The dioxonapthoimidazolium
YM155 is a
survivin suppressant which has been investigated as an
anticancer agent in clinical trials. Here, we investigated its growth inhibitory properties on a panel of immortalized and patient derived
renal cell carcinoma (RCC) cell lines which were either deficient in the tumour suppressor von Hippel-Lindau (VHL)
protein or possessed a functional copy. Neither the VHL status nor the
survivin expression levels of these cell lines influenced their susceptibility to growth inhibition by
YM155. Of the various RCC lines, the papillary subtype was more resistant to
YM155, suggesting that the therapeutic efficacy of
YM155 may be restricted to clear cell subtypes.

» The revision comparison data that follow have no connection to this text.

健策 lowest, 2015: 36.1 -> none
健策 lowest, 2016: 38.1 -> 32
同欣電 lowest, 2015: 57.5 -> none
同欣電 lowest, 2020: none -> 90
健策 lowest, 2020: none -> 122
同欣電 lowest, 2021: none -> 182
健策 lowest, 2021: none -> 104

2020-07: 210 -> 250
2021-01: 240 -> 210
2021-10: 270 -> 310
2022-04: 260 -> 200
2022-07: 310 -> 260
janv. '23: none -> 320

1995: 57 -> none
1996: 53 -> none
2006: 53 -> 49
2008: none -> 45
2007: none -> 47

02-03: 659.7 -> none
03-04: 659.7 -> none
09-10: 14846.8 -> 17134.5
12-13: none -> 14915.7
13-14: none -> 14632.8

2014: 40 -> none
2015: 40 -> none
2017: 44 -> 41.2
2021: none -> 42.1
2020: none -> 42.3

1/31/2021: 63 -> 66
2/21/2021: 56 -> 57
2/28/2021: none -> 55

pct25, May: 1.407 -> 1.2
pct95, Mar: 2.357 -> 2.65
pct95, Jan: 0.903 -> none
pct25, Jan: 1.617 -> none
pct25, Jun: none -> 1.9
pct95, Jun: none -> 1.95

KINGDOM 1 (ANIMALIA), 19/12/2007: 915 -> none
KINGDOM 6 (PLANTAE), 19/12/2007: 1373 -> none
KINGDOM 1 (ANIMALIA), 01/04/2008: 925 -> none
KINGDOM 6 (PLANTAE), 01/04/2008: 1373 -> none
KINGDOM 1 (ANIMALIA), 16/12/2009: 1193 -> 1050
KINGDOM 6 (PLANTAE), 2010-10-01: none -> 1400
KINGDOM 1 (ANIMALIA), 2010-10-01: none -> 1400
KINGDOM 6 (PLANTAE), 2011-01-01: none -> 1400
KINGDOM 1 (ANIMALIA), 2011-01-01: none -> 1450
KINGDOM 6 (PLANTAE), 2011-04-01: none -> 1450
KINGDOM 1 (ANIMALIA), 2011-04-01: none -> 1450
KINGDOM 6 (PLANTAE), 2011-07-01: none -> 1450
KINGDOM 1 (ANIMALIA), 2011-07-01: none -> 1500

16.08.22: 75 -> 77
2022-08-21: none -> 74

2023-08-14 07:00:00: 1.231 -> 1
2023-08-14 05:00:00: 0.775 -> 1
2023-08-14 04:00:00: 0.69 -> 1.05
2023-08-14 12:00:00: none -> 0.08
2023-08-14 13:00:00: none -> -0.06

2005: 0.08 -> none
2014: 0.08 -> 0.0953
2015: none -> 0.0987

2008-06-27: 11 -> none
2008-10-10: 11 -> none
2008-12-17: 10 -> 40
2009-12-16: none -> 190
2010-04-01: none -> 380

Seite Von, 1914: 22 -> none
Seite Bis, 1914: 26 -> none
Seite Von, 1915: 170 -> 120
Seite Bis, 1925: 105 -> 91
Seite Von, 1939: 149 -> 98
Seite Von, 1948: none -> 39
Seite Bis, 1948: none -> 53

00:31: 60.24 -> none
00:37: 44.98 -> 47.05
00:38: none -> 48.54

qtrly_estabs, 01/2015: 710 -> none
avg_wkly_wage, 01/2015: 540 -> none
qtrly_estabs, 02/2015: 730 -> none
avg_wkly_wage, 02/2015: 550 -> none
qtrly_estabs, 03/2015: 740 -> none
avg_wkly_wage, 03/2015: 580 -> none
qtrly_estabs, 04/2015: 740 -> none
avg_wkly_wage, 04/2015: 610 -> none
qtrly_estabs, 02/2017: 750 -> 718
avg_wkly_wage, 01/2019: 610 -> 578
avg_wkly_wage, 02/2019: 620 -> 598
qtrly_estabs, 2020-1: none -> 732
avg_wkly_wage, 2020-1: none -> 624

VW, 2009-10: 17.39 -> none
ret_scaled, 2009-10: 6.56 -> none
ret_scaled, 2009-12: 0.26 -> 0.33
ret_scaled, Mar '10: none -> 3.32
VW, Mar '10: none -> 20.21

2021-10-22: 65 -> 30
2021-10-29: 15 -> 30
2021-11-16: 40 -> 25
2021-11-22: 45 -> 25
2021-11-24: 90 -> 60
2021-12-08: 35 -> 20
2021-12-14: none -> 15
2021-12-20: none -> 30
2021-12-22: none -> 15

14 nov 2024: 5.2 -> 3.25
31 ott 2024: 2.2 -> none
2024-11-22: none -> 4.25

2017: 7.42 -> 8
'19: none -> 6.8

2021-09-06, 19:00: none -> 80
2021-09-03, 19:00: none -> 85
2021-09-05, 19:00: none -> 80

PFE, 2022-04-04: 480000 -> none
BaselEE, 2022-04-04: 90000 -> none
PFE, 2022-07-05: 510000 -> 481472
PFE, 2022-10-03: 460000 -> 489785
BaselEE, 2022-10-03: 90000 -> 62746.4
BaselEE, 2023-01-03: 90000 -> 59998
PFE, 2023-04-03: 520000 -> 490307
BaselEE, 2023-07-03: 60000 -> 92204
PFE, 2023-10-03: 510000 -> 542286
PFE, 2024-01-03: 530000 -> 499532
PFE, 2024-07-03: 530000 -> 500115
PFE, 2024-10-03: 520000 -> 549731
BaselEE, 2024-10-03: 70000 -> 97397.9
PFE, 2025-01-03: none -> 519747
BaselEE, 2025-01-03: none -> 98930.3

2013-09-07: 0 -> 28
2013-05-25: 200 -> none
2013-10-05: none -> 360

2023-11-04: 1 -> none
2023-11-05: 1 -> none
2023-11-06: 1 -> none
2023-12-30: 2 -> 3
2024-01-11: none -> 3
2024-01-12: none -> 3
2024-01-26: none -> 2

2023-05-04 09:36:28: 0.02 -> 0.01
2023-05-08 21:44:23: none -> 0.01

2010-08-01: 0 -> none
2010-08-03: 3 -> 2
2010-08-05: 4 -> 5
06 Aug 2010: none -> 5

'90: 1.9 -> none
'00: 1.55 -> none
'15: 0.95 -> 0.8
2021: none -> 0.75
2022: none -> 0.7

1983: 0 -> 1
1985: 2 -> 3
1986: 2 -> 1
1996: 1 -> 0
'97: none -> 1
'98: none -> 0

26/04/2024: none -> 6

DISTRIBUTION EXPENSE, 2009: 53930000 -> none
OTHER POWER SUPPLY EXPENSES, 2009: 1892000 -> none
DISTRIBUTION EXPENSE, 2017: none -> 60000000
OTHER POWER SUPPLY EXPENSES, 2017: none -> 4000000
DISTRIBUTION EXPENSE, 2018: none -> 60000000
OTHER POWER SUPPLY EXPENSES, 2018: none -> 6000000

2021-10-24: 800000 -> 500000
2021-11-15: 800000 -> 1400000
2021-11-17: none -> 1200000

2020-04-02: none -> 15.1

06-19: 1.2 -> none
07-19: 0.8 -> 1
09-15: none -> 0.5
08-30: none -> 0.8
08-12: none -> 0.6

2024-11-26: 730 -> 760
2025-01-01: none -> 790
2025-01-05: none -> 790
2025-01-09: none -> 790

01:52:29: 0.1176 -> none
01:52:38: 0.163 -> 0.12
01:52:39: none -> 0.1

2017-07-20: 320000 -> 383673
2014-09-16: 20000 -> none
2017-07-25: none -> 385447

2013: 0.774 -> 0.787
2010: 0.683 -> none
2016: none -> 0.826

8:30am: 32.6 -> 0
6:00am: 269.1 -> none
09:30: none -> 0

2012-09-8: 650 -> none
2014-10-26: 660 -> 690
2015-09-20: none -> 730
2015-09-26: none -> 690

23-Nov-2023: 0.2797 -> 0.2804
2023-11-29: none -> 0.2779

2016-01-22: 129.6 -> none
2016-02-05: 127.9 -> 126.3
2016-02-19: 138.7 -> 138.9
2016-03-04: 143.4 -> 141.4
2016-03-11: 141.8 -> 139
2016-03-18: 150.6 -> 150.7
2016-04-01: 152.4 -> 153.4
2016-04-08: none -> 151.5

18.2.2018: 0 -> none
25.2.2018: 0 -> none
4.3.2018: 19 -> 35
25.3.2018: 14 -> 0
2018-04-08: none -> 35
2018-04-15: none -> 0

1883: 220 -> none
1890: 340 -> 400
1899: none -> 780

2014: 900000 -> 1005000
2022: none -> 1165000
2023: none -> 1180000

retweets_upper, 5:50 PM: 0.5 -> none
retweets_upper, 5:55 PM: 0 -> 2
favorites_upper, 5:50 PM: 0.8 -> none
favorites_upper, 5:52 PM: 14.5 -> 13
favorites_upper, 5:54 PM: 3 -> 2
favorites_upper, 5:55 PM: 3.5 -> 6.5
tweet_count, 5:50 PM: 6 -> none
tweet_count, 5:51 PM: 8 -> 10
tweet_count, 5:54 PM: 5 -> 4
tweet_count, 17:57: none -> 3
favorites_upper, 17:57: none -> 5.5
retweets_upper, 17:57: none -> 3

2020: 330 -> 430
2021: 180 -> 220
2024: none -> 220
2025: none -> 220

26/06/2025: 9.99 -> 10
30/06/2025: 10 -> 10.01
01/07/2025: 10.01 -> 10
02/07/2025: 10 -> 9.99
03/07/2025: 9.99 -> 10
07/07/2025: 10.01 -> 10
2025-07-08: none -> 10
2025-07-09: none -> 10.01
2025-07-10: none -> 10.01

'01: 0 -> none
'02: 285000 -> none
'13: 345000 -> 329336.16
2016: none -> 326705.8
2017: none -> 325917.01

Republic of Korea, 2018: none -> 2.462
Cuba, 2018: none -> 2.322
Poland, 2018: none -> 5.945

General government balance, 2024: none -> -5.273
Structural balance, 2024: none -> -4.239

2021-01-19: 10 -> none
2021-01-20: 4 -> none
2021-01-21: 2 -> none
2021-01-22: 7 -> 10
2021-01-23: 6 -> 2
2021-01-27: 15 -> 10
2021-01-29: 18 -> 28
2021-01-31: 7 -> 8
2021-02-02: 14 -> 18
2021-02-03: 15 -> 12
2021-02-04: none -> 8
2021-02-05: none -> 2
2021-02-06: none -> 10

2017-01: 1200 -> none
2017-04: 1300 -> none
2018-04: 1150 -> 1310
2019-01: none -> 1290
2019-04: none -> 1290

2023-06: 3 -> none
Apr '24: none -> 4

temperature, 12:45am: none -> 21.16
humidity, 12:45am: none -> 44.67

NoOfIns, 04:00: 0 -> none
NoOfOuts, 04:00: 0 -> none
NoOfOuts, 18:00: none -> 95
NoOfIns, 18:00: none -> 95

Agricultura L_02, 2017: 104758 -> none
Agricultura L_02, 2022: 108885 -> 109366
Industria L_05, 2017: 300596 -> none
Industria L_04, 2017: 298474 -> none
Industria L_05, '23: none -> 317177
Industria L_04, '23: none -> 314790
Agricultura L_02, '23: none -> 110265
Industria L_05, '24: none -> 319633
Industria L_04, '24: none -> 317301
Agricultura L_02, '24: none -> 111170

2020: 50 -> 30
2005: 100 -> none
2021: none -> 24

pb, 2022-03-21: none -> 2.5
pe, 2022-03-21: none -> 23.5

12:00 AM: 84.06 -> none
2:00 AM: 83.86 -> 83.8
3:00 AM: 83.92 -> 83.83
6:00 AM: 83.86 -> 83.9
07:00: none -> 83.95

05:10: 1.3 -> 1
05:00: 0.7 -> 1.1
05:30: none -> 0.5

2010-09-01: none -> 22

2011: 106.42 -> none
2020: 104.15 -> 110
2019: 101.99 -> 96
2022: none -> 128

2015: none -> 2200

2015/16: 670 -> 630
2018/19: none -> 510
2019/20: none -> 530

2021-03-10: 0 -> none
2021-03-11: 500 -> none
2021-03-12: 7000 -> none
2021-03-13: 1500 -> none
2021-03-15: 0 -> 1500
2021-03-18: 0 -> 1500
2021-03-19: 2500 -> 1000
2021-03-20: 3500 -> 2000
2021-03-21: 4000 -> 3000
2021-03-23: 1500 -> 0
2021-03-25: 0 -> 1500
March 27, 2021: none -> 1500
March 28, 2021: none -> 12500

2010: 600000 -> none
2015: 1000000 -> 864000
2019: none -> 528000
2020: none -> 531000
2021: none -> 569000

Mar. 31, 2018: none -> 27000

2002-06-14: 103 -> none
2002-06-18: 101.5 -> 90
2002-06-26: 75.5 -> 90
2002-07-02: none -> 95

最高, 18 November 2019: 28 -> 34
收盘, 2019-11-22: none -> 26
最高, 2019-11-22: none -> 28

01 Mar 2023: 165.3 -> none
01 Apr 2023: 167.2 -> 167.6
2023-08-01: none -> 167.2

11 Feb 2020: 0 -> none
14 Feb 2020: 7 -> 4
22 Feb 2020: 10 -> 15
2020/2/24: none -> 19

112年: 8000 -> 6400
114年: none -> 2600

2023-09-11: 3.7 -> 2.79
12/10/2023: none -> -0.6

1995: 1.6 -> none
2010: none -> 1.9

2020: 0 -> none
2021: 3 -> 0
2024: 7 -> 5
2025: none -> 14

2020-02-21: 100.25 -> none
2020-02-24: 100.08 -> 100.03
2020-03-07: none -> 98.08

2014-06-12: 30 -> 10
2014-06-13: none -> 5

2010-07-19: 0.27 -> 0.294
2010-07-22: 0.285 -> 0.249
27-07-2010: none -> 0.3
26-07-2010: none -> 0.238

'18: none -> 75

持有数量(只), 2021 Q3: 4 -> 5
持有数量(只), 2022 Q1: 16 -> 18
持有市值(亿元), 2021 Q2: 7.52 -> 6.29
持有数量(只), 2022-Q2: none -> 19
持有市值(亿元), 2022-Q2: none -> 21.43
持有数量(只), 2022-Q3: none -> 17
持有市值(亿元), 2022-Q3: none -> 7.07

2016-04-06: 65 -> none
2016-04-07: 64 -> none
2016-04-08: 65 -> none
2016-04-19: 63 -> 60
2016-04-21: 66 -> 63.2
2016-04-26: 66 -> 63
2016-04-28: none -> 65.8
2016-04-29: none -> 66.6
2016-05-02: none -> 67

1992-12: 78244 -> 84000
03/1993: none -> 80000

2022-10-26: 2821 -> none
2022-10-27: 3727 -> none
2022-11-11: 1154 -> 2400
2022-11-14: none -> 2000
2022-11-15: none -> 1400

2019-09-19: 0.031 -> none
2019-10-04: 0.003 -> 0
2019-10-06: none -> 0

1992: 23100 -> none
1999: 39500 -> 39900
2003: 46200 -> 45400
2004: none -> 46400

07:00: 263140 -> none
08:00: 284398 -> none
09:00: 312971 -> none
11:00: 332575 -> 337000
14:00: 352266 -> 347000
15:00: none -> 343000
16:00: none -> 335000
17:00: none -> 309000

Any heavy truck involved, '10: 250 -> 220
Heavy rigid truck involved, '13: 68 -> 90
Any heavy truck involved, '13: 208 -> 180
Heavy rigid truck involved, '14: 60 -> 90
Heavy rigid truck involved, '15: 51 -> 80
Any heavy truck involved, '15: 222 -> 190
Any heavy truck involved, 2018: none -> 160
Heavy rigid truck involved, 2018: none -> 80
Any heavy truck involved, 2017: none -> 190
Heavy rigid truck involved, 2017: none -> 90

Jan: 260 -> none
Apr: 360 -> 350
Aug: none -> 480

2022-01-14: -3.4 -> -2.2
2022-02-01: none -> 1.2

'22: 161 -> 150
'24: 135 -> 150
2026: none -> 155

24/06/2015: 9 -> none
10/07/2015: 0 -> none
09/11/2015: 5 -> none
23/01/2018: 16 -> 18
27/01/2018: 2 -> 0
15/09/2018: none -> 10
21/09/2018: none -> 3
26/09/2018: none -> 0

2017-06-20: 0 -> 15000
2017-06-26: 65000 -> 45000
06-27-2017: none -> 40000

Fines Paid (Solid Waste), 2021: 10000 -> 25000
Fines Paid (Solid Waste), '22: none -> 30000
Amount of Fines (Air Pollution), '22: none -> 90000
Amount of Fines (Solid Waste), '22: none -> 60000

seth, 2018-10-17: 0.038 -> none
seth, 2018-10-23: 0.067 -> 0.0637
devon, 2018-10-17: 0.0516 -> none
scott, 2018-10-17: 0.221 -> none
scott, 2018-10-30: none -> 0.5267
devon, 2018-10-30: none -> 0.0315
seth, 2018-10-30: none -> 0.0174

YM155 was equally potent in cells (RCC786.0) in which
survivin expression had been stably silenced or overexpressed, implicating a limited reliance on
survivin in the mode of action of
YM155. A follow-up in-vitro high throughput
RNA microarray identified possible targets of
YM155 apart from
survivin. Selected genes (ID1, FOXO1, CYLD) that were differentially expressed in YM155-sensitive RCC cells and relevant to RCC pathology were validated with real-time PCR and western immunoblotting analyses. Thus, there is corroboratory evidence that the growth inhibitory activity of
YM155 in RCC cell lines is not exclusively mediated by its suppression of
survivin. In view of the growing importance of combination
therapy in oncology, we showed that a combination of
YM155 and
sorafenib at ½ x IC50 concentrations was synergistic on RCC786.0 cells. However, when tested intraperitoneally on a murine xenograft model derived from a nephrectomised patient with clear cell RCC, a combination of suboptimal doses of both drugs failed to arrest tumour progression. The absence of synergy in vivo highlighted the need to further optimize the dosing schedules of
YM155 and
sorafenib, as well as their routes of administration. It also implied that the expression of other oncogenic
proteins which
YM155 may target is either low or absent in this clear cell RCC.